The downgrade of the US sovereign credit rating from AAA to AA1 by Moody’s raised concerns about the increasing costs associated with the federal government’s fiscal deficit and its existing debts. Despite a slight decline of around 1% in the S&P 500 during quieter trading sessions, record retail buying helped the index see a small gain of 0.09% over six winning sessions. This year’s “Buy the Dip” attitude seems well established among Main Street investors. In April, for instance, retail traders net purchased $4 billion amidst tariff-related turmoil, setting a monthly record for inflows.

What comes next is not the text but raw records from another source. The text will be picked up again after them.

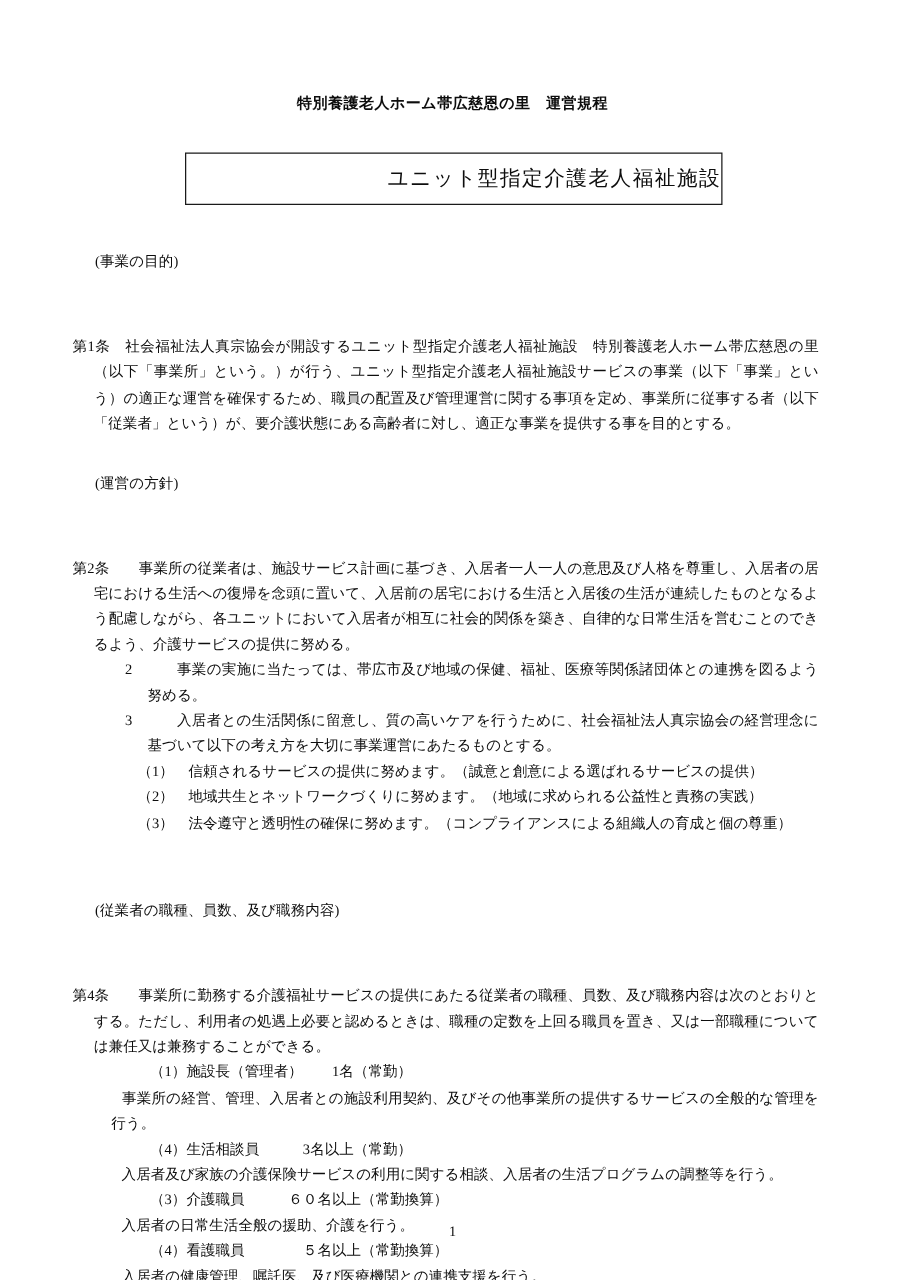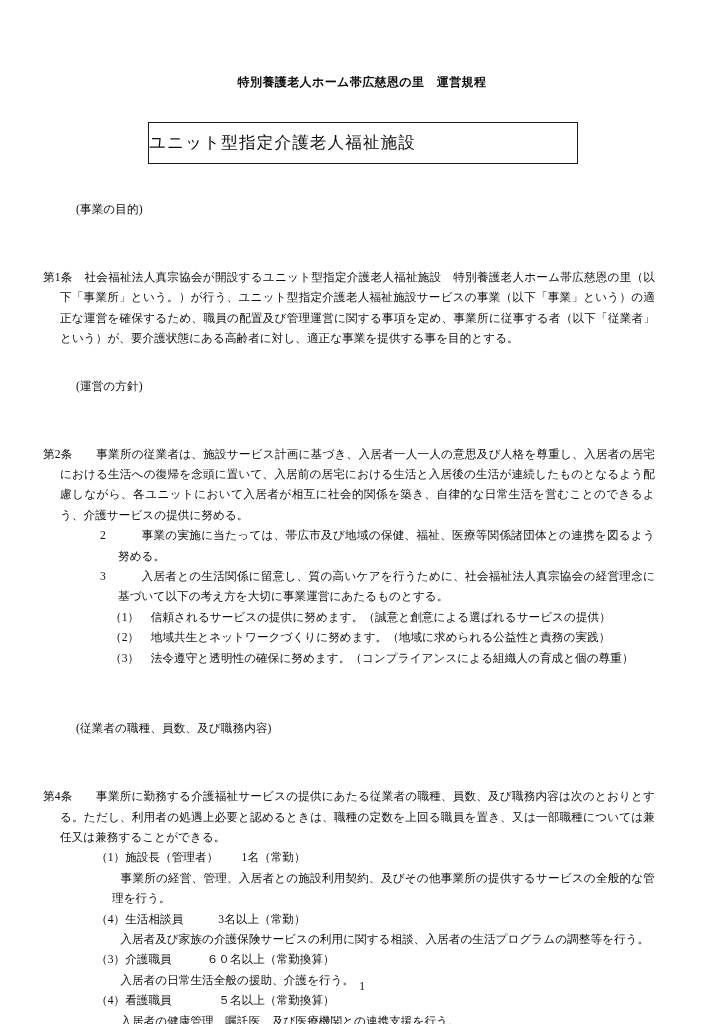--- a/index.html
+++ b/index.html
@@ -45,7 +45,7 @@
     box-sizing: border-box;
     display: flex;
     align-items: center;
-    justify-content: flex-start;
+    justify-content: flex-end;
   }
   .subtitle-box .subtitle-text {
     font-size: 16.5px;

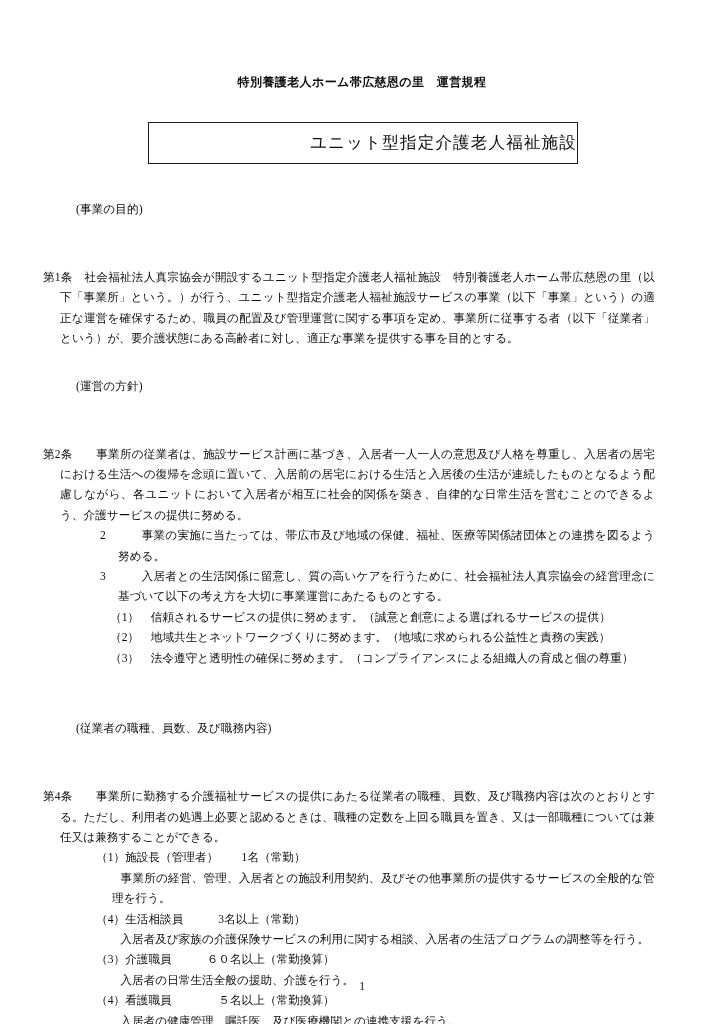--- a/index.html
+++ b/index.html
@@ -82,7 +82,7 @@
   }
 
   .art-l1 {            
-    padding-left: 60px;
+    padding-left: 75px;
     padding-right: 69px;
     text-indent: -17px;
     margin-top: 48px;

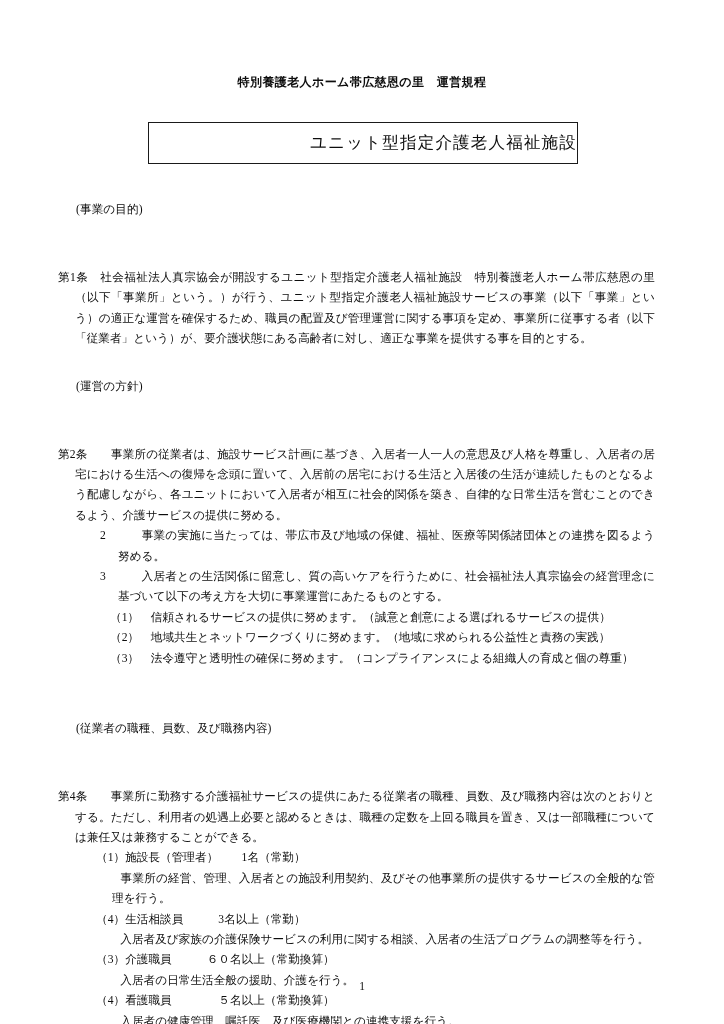--- a/index.html
+++ b/index.html
@@ -104,7 +104,7 @@
     white-space: nowrap;
   }
   .art-l5 {            
-    padding-left: 96px;
+    padding-left: 120px;
     padding-right: 60px;
     white-space: nowrap;
   }

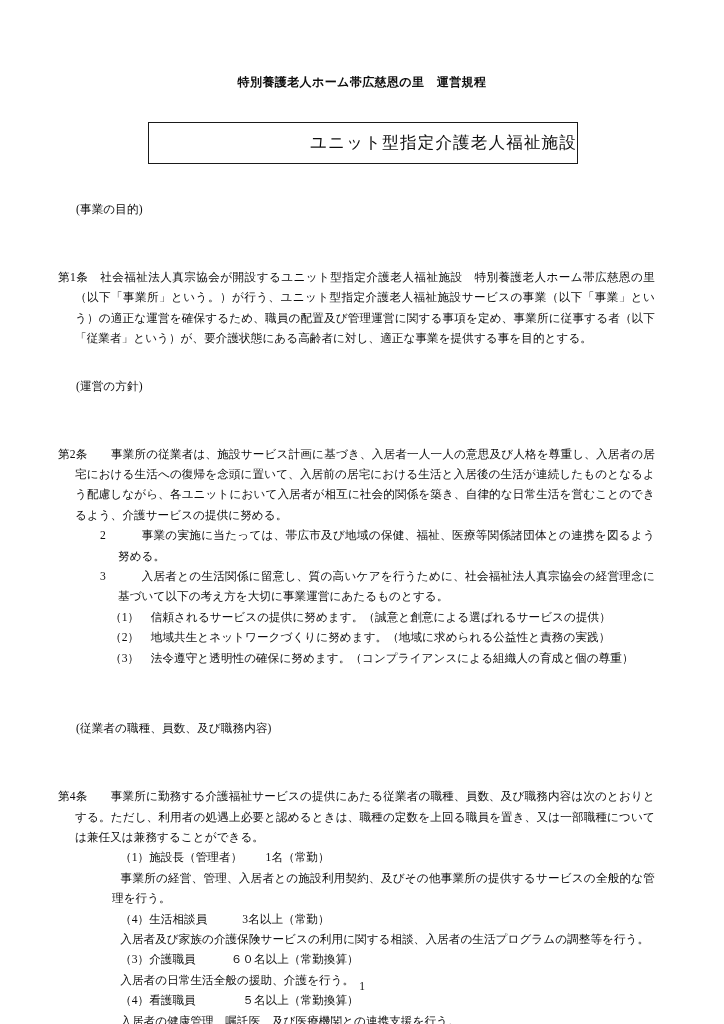--- a/index.html
+++ b/index.html
@@ -109,7 +109,7 @@
     white-space: nowrap;
   }
   .art-desc {          
-    padding-left: 112px;
+    padding-left: 89px;
     padding-right: 69px;
     text-indent: -15px;
     text-align: justify;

These purchases came at a time when Wall Street professionals were anxious about a potential recession arising from President Donald Trump’s protectionist policies, contributing to a shift in US asset dynamics. Nevertheless, the bond market reacted negatively to Moody’s downgrade, pushing up yields, with 30-year US bond yields exceeding 5%, and 10-year yields surpassing 4.5%. In a memo on Tuesday, JPMorgan noted that US stocks had similar patterns last week, with several dips occurring before the market saw a more sustained recovery, suggesting that retail investors and other companies might continue to act as consistent buyers.